Not only were the Bucs attempting to lure Haynesworth to Tampa Bay, the Buccaneers also offered him a seven-year, $100 million contract.

Neither Bucs general manager Mark Dominik nor Haynesworth's agent wished to comment on this article, but league sources told that there were a couple of things that influenced Haynesworth's decision to sign his seven-year, $100 million deal with Washington as opposed to Tampa Bay.

First, of course, was the guaranteed part of the contract. Haynesworth received $41 million in guaranteed money from the Redskins whereas the Bucs were offering a little over $30 million in guaranteed money.

Dominik was attempting to get Haynesworth signed by offering him significantly large base salaries throughout the duration of the contract. But very little was offered in the way of a signing bonus, which adds validity to the speculation that the Glazers might be tight on cash.

However, the Bucs, like every other team, must spend at least 87.6 percent of the league-mandated salary cap each year, and that's exactly what the Bucs might have been trying to do by offering Haynesworth large base salaries.

The Bucs, who entered free agency with just over $62 million in cap room and still have $40-50 million at their disposal, have more spending to do, but not much (our estimation is the Bucs must spend about $10 million in order to fulfill their minimum salary cap requirement).

Tampa Bay was trying to help fulfill that obligation by offering large, annual base salaries to Haynesworth in the seven-year contract it was proposing. Even though Haynesworth didn't accept this type of contract, he did consider it, and several other players, including wide receiver Michael Clayton and running back Derrick Ward, accepted deals from the Bucs that included guaranteed money and large base salaries, but little to no signing bonus. Clayton received a $3 million signing bonus with his new deal.

It appears Dominik was also attempting to safeguard the Buccaneers in case Haynesworth, who has yet to complete a full season in his seven years in the NFL, felt complacent after signing a record-breaking contract. The large base salaries would have dangled a carrot in front of Haynesworth and helped to keep him motivated to live up to the contract each year. Or, the Bucs would have had the option to get out of the contract and cut Haynesworth after two years.

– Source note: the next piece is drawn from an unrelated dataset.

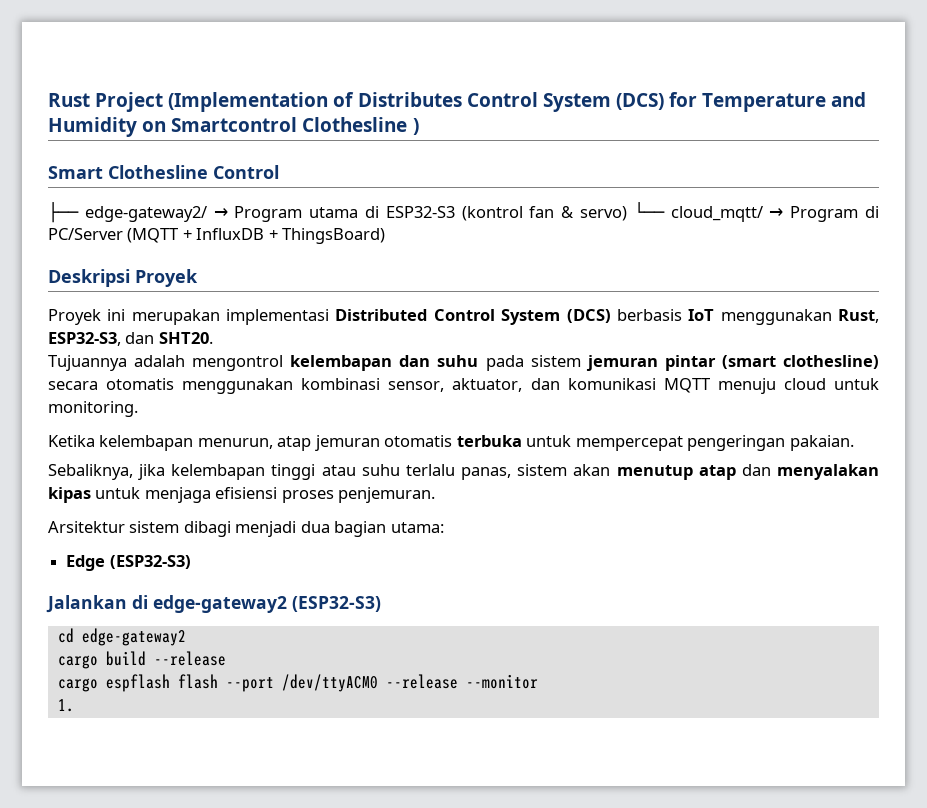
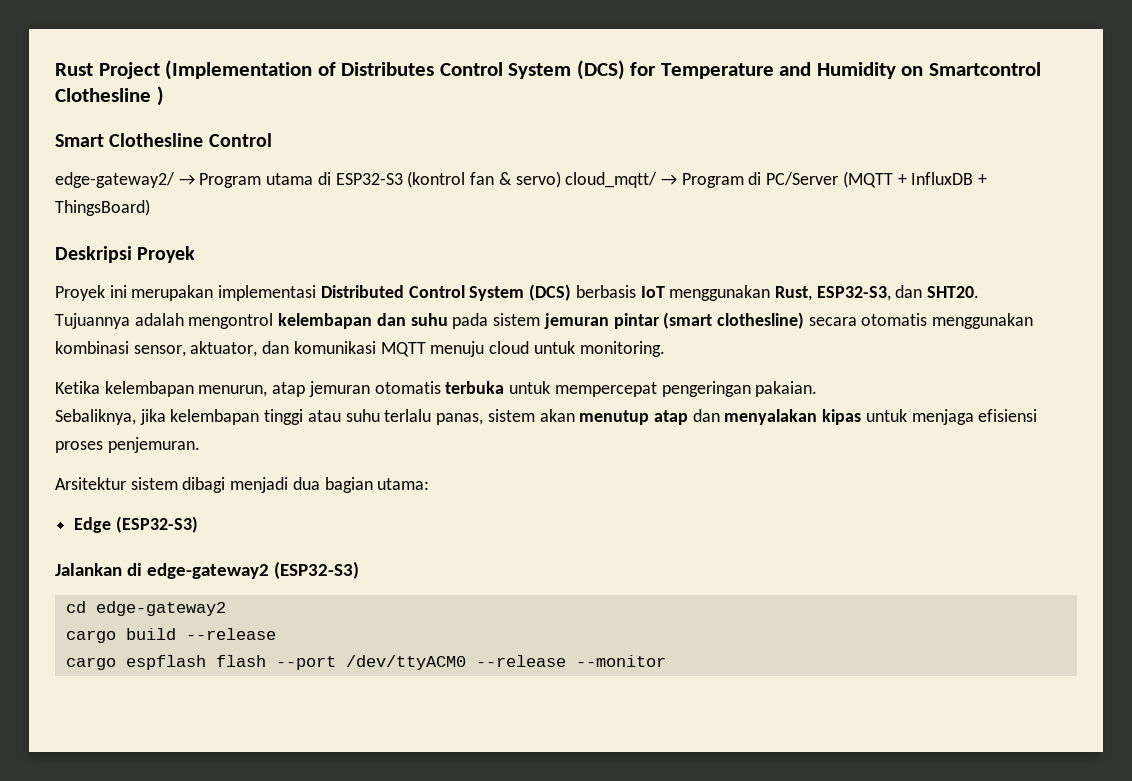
- ├── edge-gateway2/ → Program utama di ESP32-S3 (kontrol fan & servo) └── cloud_mqtt/ → Program di PC/Server (MQTT + InfluxDB + ThingsBoard)
+ edge-gateway2/ → Program utama di ESP32-S3 (kontrol fan & servo) cloud_mqtt/ → Program di PC/Server (MQTT + InfluxDB + ThingsBoard)
- 1.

As it turns out, the Bucs weren't the only team worried about offering Haynesworth a large signing bonus. According to Peter King of, the ‘Skins gave Haynesworth a $5 million signing bonus and an option bonus in the second year of the deal worth $21 million. Although Tampa Bay offered very little in the form of a signing bonus, the option bonus the Redskins included might have made the biggest difference to Haynesworth.

But guaranteed money wasn't the only thing that steered Haynesworth away from Tampa Bay and to Washington. Haynesworth did his homework on the franchises that were interested in him, including Washington, Tampa Bay and the New York Giants.

Apparently the Bucs' actions – and words – in the days leading up to free agency did not sit well with Haynesworth, who in his quote in the paragraph below is referencing Tampa Bay's decision to release five veteran players and Dominik's comment, "It's a direction. I'm not a big fan of the rebuilding word, but in a way we did that today, and in a direction we want to head" at the ensuing press conference.

"One of the teams that was in it was Tampa," Haynesworth said in his introductory press conference in Washington. "I went to the Super Bowl and saw the city, and, really, I studied a whole lot as far as the teams and what they were doing. One that was shocking was when they released a lot of players, and then I'm hearing that the GM wanted to kind of rebuild. Well, I'm somewhat young. I'm 27, but I'm not that young. So I didn't want to be really like that. I wanted to be somewhere where we could take the next step and be the organization that's dominating the NFC East."

Rebuilding or not, Haynesworth could have been a Buccaneer had Tampa Bay been willing to make a bigger commitment to him from a financial standpoint. While it wasn't big enough, the Bucs did in fact make a big attempt to sign Haynesworth.